Source material:
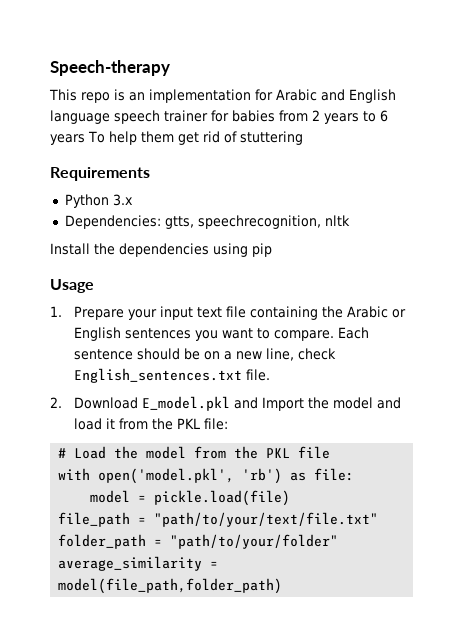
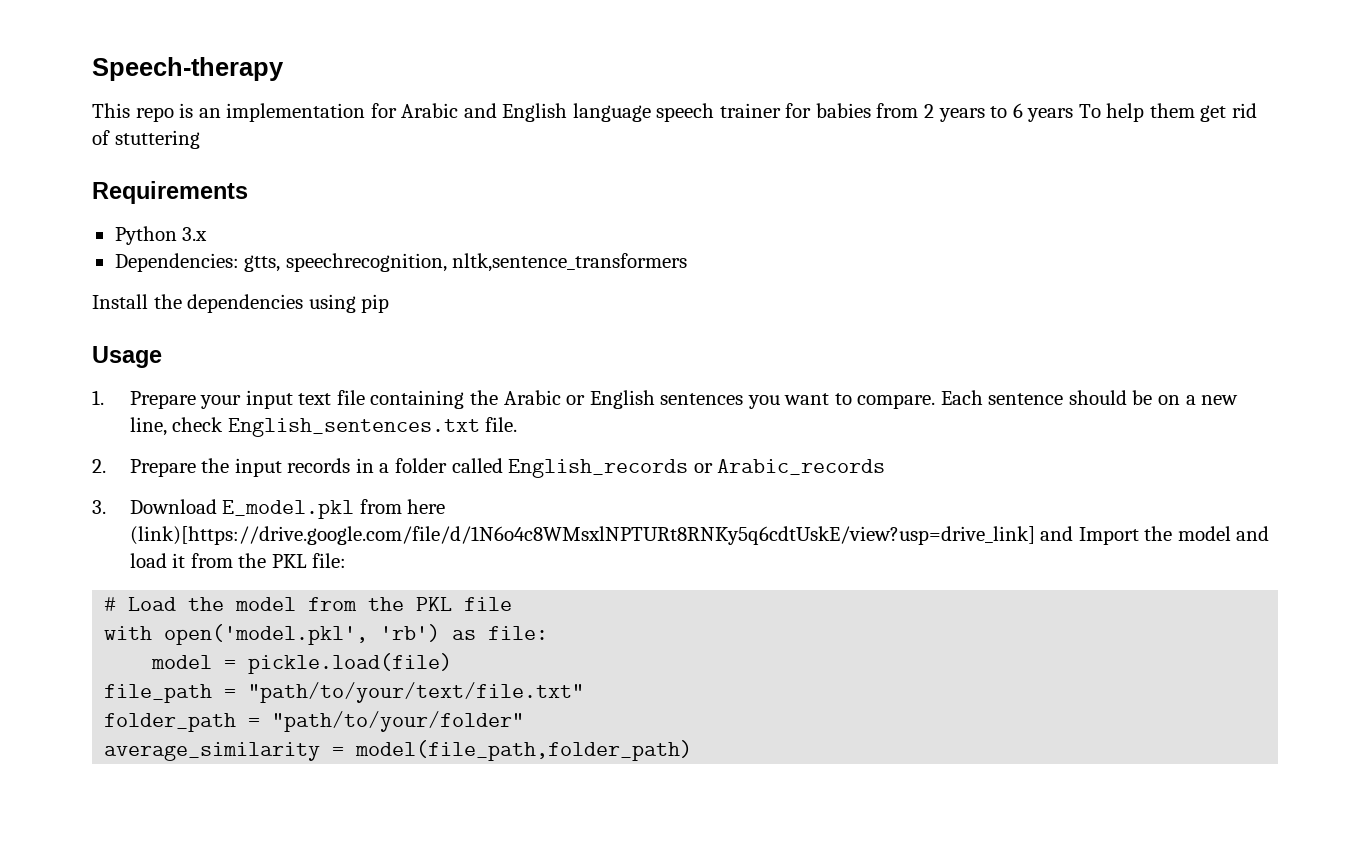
- Dependencies: gtts, speechrecognition, nltk
+ Dependencies: gtts, speechrecognition, nltk,sentence_transformers
- 2. Download E_model.pkl and Import the model and load it from the PKL file:
+ 2. Prepare the input records in a folder called English_records or Arabic_records
+ 3. Download E_model.pkl from here (link)[https://drive.google.com/file/d/1N6o4c8WMsxlNPTURt8RNKy5q6cdtUskE/view?usp=drive_link] and Import the model and load it from the PKL file:

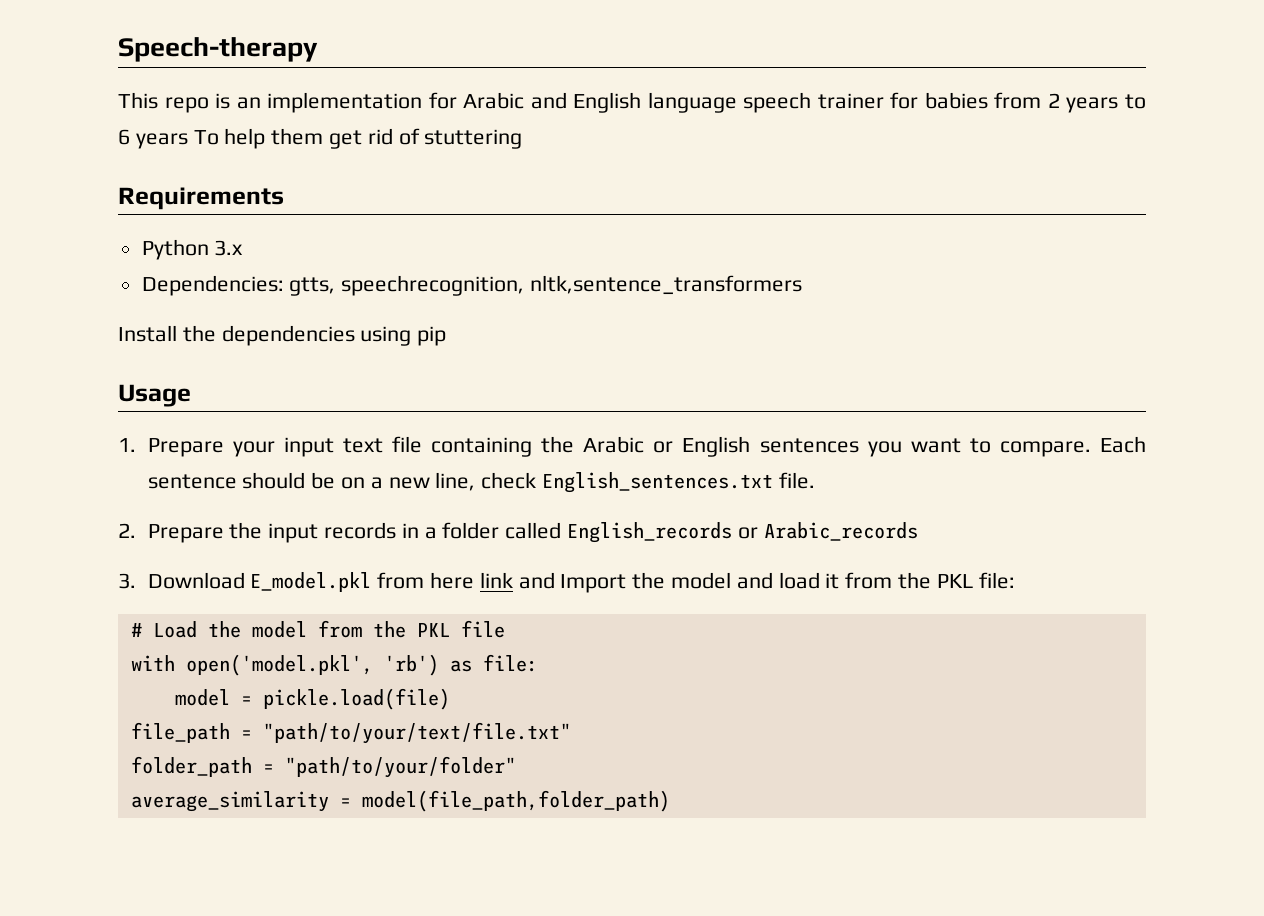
- 3. Download E_model.pkl from here (link)[https://drive.google.com/file/d/1N6o4c8WMsxlNPTURt8RNKy5q6cdtUskE/view?usp=drive_link] and Import the model and load it from the PKL file:
+ 3. Download E_model.pkl from here link and Import the model and load it from the PKL file:

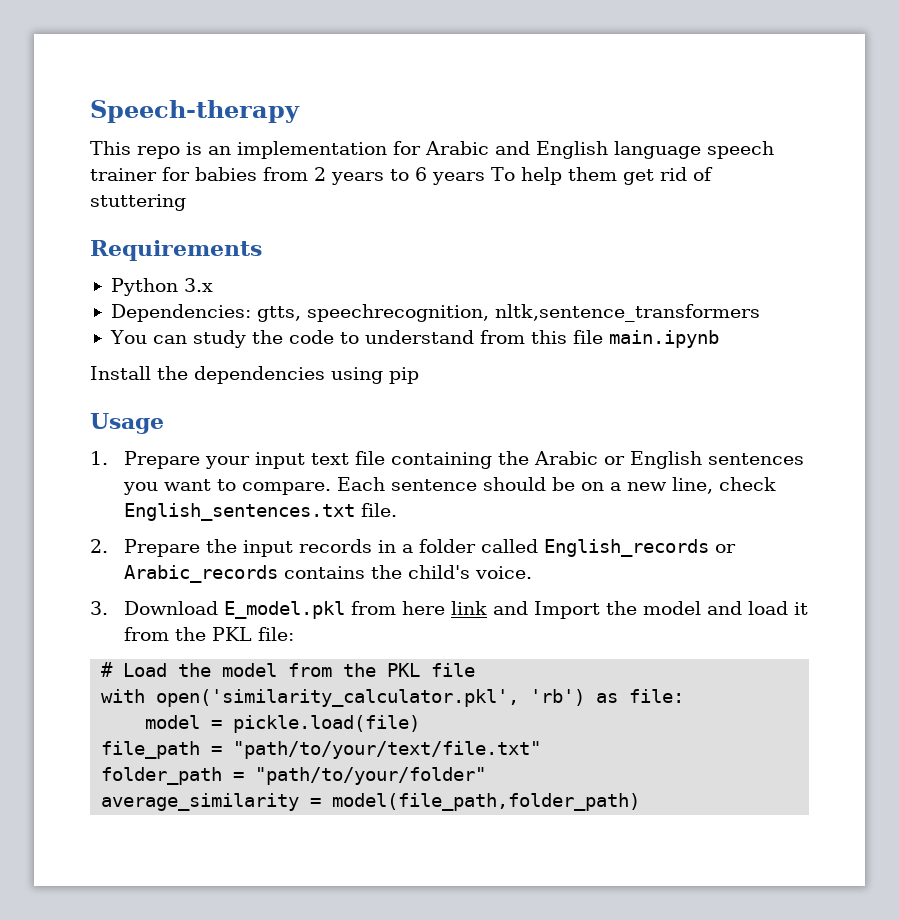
+ You can study the code to understand from this file main.ipynb
- 2. Prepare the input records in a folder called English_records or Arabic_records
+ 2. Prepare the input records in a folder called English_records or Arabic_records contains the child's voice.
- with open('model.pkl', 'rb') as file:
+ with open('similarity_calculator.pkl', 'rb') as file:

Goal of the exercise:
Copy whichever lines in the listing above hold "model".

Exercise answer:
- 2. Download E_model.pkl and Import the model and load it from the PKL file:
+ 3. Download E_model.pkl from here (link)[https://drive.google.com/file/d/1N6o4c8WMsxlNPTURt8RNKy5q6cdtUskE/view?usp=drive_link] and Import the model and load it from the PKL file:
- 3. Download E_model.pkl from here (link)[https://drive.google.com/file/d/1N6o4c8WMsxlNPTURt8RNKy5q6cdtUskE/view?usp=drive_link] and Import the model and load it from the PKL file:
+ 3. Download E_model.pkl from here link and Import the model and load it from the PKL file:
- with open('model.pkl', 'rb') as file:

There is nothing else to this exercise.